■ **Directions for this task**
Work out how many lines below contain the word "background". Only the number is wanted.

Before-and-after page screenshots
· · · · ·
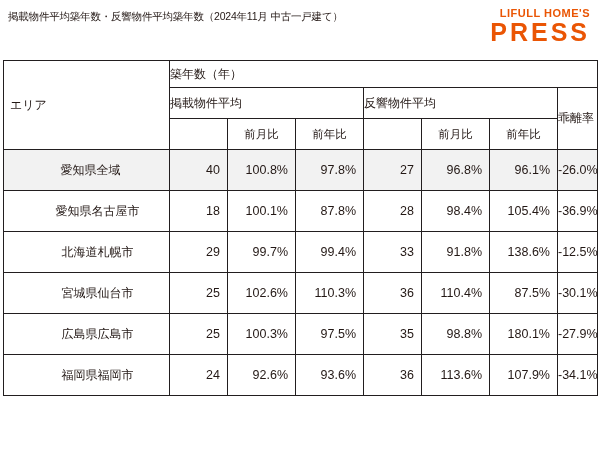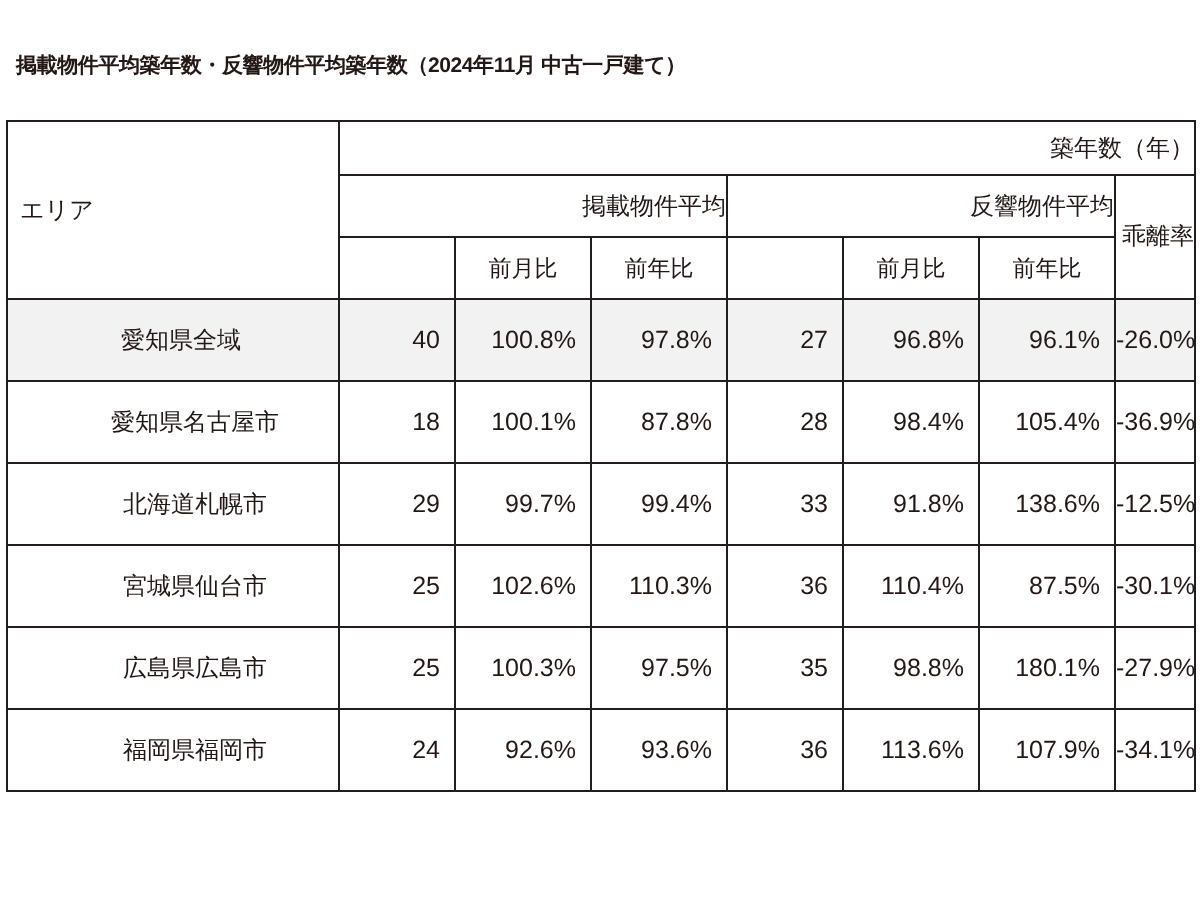--- a/index.html
+++ b/index.html
@@ -25,23 +25,23 @@
   .header {
     position: absolute;
     top: 0;
     left: 0;
     width: 600px;
     height: 58px;
   }
   .doc-title {
     position: absolute;
     left: 8px;
-    top: 26px;
+    top: 10px;
     font-size: 10.5px;
-    font-weight: bold;
+    font-weight: normal;
     letter-spacing: -0.2px;
     color: #231815;
     white-space: nowrap;
   }
   .brand {
     position: absolute;
     right: 10px;
     top: 8px;
     width: 130px;
     text-align: right;
@@ -80,21 +80,21 @@
     font-weight: normal;
     color: #231815;
     background: #ffffff;
   }
   .hdr-area {
     text-align: left;
     padding-left: 6px !important;
     font-size: 12px;
   }
   .hdr-center {
-    text-align: right;
+    text-align: left;
     font-size: 12px;
   }
   .sub-center {
     font-size: 11.5px;
   }
   .blank-cell {
     border-left: 1px solid #221e1f;
     border-right: 1px solid #221e1f;
   }
 
@@ -124,20 +124,24 @@
     background: #f2f2f2 !important;
   }
 </style>
 </head>
 <body>
 
 <div class="page">
 
   <div class="header">
     <div class="doc-title">掲載物件平均築年数・反響物件平均築年数（2024年11月 中古一戸建て）</div>
+    <div class="brand">
+      <div class="brand-top">LIFULL HOME'S</div>
+      <div class="brand-bottom">PRESS</div>
+    </div>
   </div>
 
   <table class="data">
     <colgroup>
       <col style="width:166px">
       <col style="width:58px">
       <col style="width:68px">
       <col style="width:68px">
       <col style="width:58px">
       <col style="width:68px">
· · · · ·
■ **Answer box**
2